Source data section start

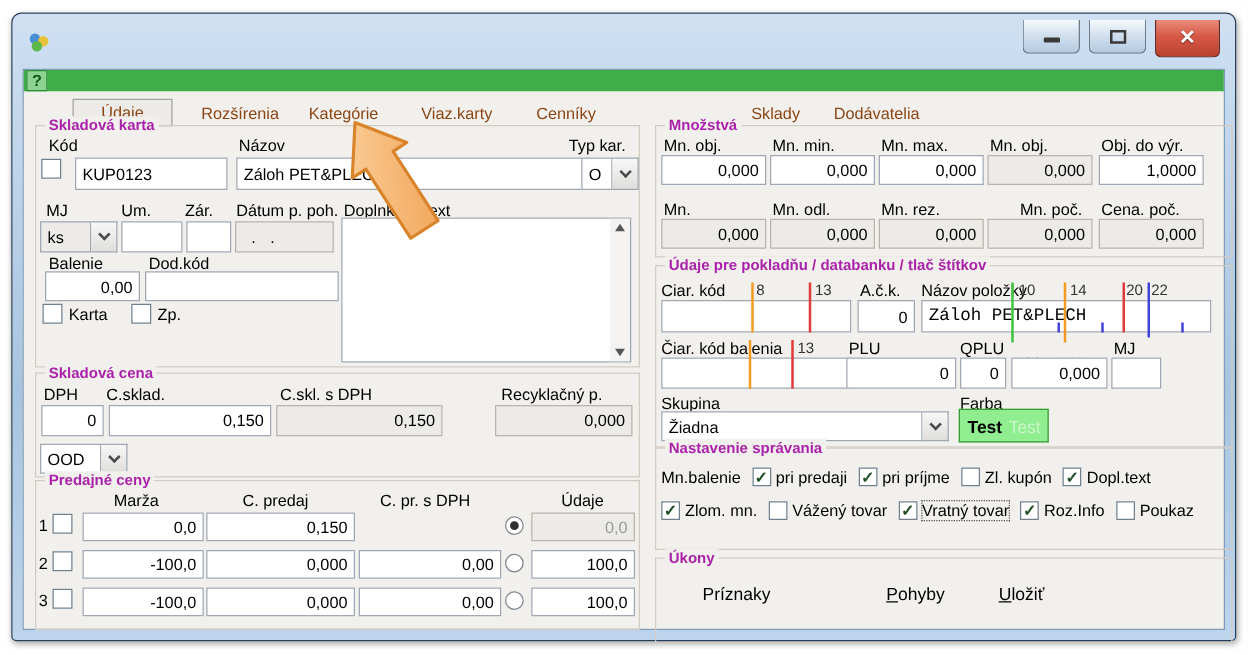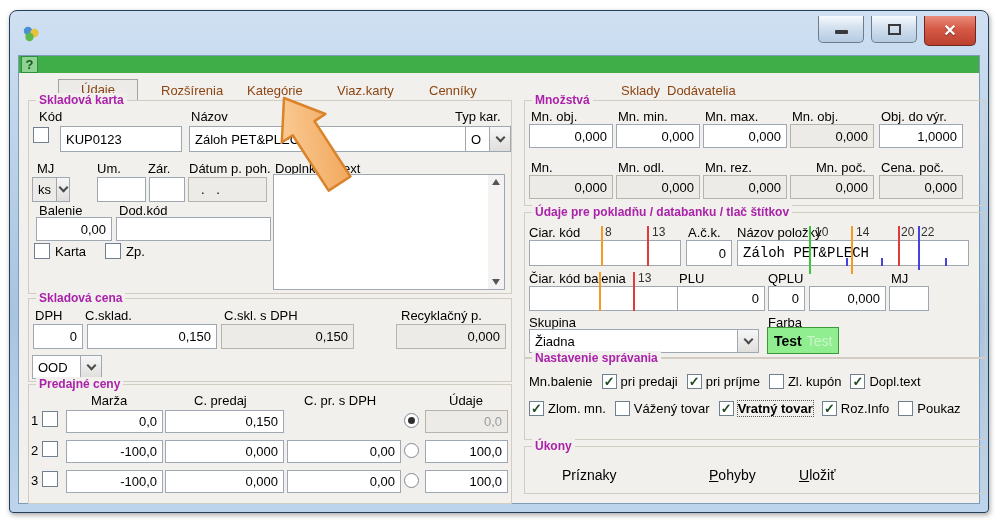--- a/index.html
+++ b/index.html
@@ -126,7 +126,7 @@
       <span class="tabtxt" style="left:228px; top:10px;">Kategórie</span>
       <span class="tabtxt" style="left:318px; top:10px;">Viaz.karty</span>
       <span class="tabtxt" style="left:410px; top:10px;">Cenníky</span>
-      <span class="tabtxt" style="left:582px; top:10px;margin-left:20px;">Sklady</span>
+      <span class="tabtxt" style="left:582px; top:10px;">Sklady</span>
       <span class="tabtxt" style="left:648px; top:10px;">Dodávatelia</span>
 
       <div class="group" style="left:9px; top:27px; width:484px; height:194px;">

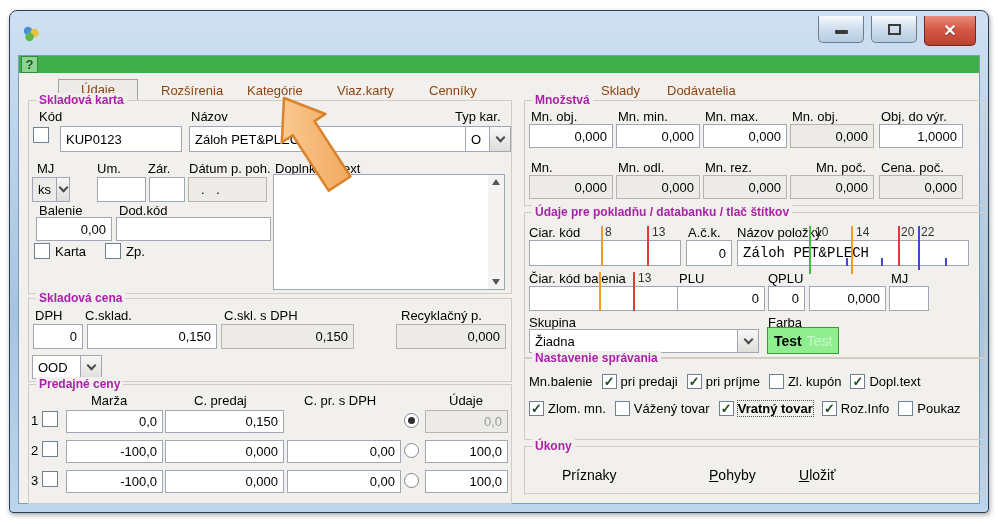--- a/index.html
+++ b/index.html
@@ -151,7 +151,7 @@
         <span class="lbl" style="left:160px; top:60px;">Dátum p. poh.</span>
         <span class="lbl" style="left:246px; top:60px;">Doplnkový text</span>
 
-        <div class="combo" style="left:3px; top:76px; width:38px; height:25px;">
+        <div class="combo" style="left:3px; top:76px; width:62px; height:25px;">
           <span class="cval gray">ks</span>
           <span class="cbtn">
               <span class="chev"></span>

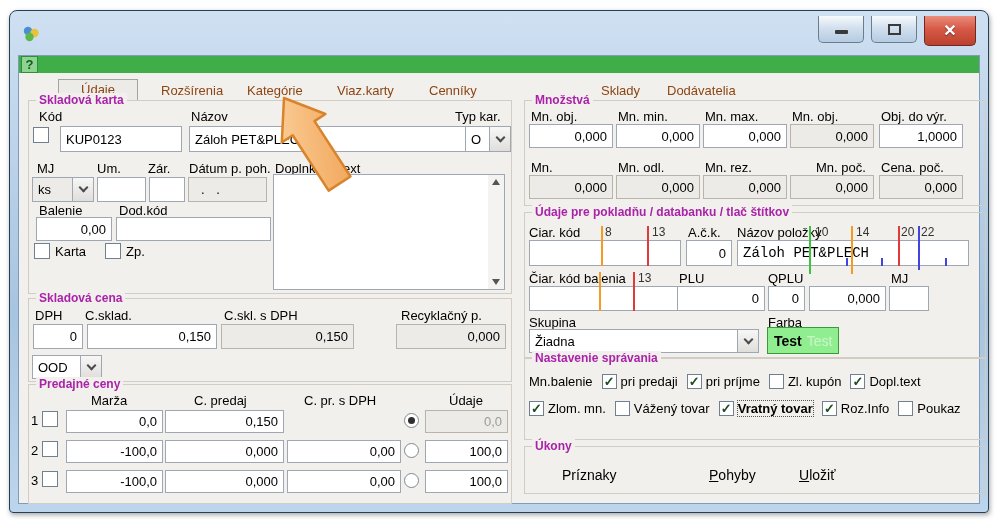--- a/index.html
+++ b/index.html
@@ -75,7 +75,7 @@
   .nrow { position:absolute; left:4px; display:flex; align-items:center; font-size:13px; white-space:nowrap; }
   .nrow .pair { display:flex; align-items:center; gap:4px; margin-left:9px; }
   .nrow .pair:first-child { margin-left:0; }
-  .focusbox { outline:1px dotted #555;font-weight:bold; }
+  .focusbox { outline:1px dotted #555; }
 
   .actlbl { position:absolute; font-size:14px; color:#000; cursor:default; white-space:nowrap; }
   .hot { text-decoration:underline; }

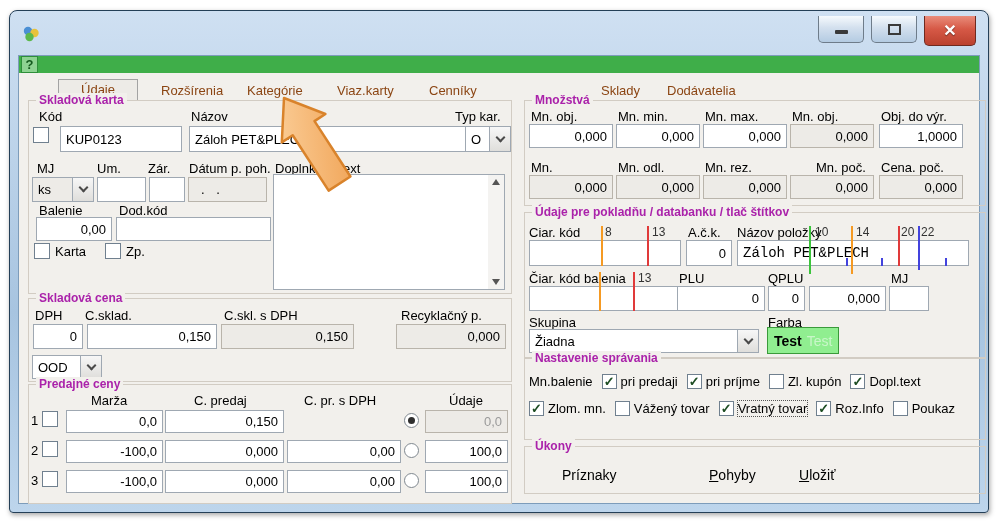--- a/index.html
+++ b/index.html
@@ -358,7 +358,7 @@
         </div>
       </div>
 
-      <div class="group" style="left:505px; top:373px; width:462px; height:48px;">
+      <div class="group" style="left:505px; top:373px; width:462px; height:69px;">
         <span class="gtitle">Úkony</span>
         <span class="actlbl" style="left:37px; top:20px;"><span class="hot"></span><span>Príznaky</span></span>
         <span class="actlbl" style="left:184px; top:20px;"><span class="hot">P</span><span>ohyby</span></span>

Source data section end

[Work to complete]
Within the data above, determine the number of lines that contain the word "focusbox"; write only that number.

[Task output]
2